Wednesday, September 5, 2007

India...housing...

Indian developers eye mass market as prices fall

September 4th, 2007 · No Comments

Property stocks depressed on worries about housing market

(MUMBAI/HONG KONG) After a two-year surge, home prices in India have dropped as much as 20 per cent because even the most upwardly mobile tech graduates can no longer afford to buy, forcing developers to consider building for the poorer masses.

‘We’re at a point where growth in salaries has not kept pace with property price increases,’ said Hari Krishna, of Kotak Realty Funds, a unit of Kotak Mahindra Bank that has been raising US$350 million for property joint ventures in India.

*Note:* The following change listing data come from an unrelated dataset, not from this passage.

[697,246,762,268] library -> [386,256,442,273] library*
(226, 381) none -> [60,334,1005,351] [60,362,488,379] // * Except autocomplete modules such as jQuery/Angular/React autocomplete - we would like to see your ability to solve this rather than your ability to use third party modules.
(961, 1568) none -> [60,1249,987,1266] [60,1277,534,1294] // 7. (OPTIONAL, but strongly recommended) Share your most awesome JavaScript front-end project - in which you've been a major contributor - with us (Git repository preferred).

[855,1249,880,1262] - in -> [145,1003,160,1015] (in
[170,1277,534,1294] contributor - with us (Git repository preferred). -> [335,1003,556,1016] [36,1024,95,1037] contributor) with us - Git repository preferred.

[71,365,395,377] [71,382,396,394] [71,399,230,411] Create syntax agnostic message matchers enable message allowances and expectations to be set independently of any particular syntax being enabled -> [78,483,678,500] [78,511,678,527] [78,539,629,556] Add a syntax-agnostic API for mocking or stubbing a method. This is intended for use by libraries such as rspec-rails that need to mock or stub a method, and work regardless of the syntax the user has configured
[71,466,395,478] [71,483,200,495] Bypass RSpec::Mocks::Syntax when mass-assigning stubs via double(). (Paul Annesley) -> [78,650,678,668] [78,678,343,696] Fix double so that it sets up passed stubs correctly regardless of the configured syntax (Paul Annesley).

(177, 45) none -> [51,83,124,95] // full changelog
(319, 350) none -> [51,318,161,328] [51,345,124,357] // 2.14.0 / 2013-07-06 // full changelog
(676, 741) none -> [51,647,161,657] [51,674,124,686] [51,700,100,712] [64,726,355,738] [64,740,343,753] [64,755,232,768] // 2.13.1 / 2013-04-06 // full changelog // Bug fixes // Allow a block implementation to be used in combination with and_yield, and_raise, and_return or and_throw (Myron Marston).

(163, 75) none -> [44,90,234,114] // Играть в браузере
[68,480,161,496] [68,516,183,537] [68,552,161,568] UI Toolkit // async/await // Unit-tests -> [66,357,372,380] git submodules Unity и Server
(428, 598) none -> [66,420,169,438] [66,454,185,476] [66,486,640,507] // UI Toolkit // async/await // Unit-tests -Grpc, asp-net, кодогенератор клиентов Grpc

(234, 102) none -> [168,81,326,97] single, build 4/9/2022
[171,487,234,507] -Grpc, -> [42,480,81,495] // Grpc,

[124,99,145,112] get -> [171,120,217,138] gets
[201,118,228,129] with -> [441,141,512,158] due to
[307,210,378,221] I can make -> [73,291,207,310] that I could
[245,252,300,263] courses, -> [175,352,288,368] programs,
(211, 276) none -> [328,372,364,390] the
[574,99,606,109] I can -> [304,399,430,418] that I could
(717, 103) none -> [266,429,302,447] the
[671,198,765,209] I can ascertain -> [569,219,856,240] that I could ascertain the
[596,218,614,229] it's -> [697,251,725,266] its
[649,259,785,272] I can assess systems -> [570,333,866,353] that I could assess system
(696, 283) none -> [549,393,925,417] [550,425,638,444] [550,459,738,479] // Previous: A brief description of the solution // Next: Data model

‘Many developers are rationalising prices across the country, and certain sets of people are saying there’s a need to focus more on either the luxury or the mass market.’

Since India eased rules on inward property investment in early 2005, the country has swept into a dusty frenzy of construction, causing land prices to double in major cities.

Drawn by a thriving, 1.1 billion-person economy, where a new batch of graduates swarm out of technology parks eager to shop and go home to modern apartments, global property investors such as Citigroup and Morgan Stanley have rushed in.

A raft of developers such as DLF Ltd and Parsvnath Developers Ltd have listed on the Mumbai stock market to raise funds for expansion drives.

Annual property investment is projected to double to US$90 billion by 2010.

But a drop of around 20 per cent in residential transactions since January - as rising interest rates and soaring prices put India’s new rich off buying - has persuaded many developers to take a second look at their business models.

Prices have fallen 15-20 per cent in the New Delhi area and Punjab state, and have paused in Mumbai after sharp rises.

Most developers have been targeting the roughly one million families bringing in US$25,000-50,000 a year - for example, middle level accountants or software programmers.

Another million families are expected to join their ranks over the next three years, according to an economic thinktank, while the number of ’super-rich’ families with an annual income of more than US$250,000 is set to nearly triple to 141,000.

But with fierce competition to build high-margin apartments for the rich, some investors are starting to target the 53 million families earning US$2,500-5,000 a year - where the much-vaunted figure of a 20 million home shortfall originates.

An estimated 22 million families should be lifted out of poverty and into this segment of society by 2010.

Gross margins for the mass market are around 20 per cent, rather than the 30 per cent for high-end housing.

But developers can forge healthy businesses by building huge townships on non-prime land that is more easily acquired.

‘Our view is that building residential units for the lower middle class in that part of the world is pretty recession proof,’ said Alastair King, chief executive of Eredene Capital, which is listed on London’s Alternative Investment Market (AIM).

‘These are people taking out mortgages for the first time,’ he said, citing bank clerks, junior civil servants and hotel chambermaids as examples.

Bank exposure to housing loans tripled in three years to around US$60 billion in 2006, but that was only about 6 per cent of gross domestic product (GDP) - so industry players are unconcerned about any US-style mortgage default crisis.

Mortgage debt in the US and Britain is equal to about 50 per cent of annual GDP.

Eredene has invested an initial £pounds;16.4 million (S$50.3 million) in a joint venture that plans to build 185,000 units in Panvel, where a planned train link aims to cut the 90-minute commute to Mumbai by half.

Mr King said that blocks could also be sold en masse to Indian developers working on slum redevelopment projects in central Mumbai who are obliged to find new homes for people they evict.

Some investors are steering clear of residential homes altogether. ‘The residential market has taken a bit of a beating, but commercial prices are super buoyant and will continue to rise,’ said Vikram Mehta, associate director at Coldwell Banker, a unit of US real estate brokerage Realogy Corp.

‘Multinationals and Indian companies - everybody wants to expand.’

Worries about the housing market and recent stock market turmoil have depressed property stocks.

Yesterday, Puravankara Projects, the latest developer to list, was trading nearly 6 per cent below its issue price by 0549 GMT after making its market debut last Thursday.

The country’s biggest listed developer, DLF, has seen its stock fall 12 per cent from a peak reached a week after its July 5 market debut.

But analysts said the firm, which raised US$2.25 billion in its initial public offering (IPO), is undervalued and a planned move by the company into mass housing should be positive.

‘DLF is going into mass housing two years down the line, and that’s a good thing,’ said JPMorgan analyst Gunjan Prithyani, which has an ‘overweight’ recommendation with a price target of 725 rupees (S$27), or a 21 per cent upside.

‘Like Chinese companies, it’s a volume game rather than a margin game, but it has huge potential.’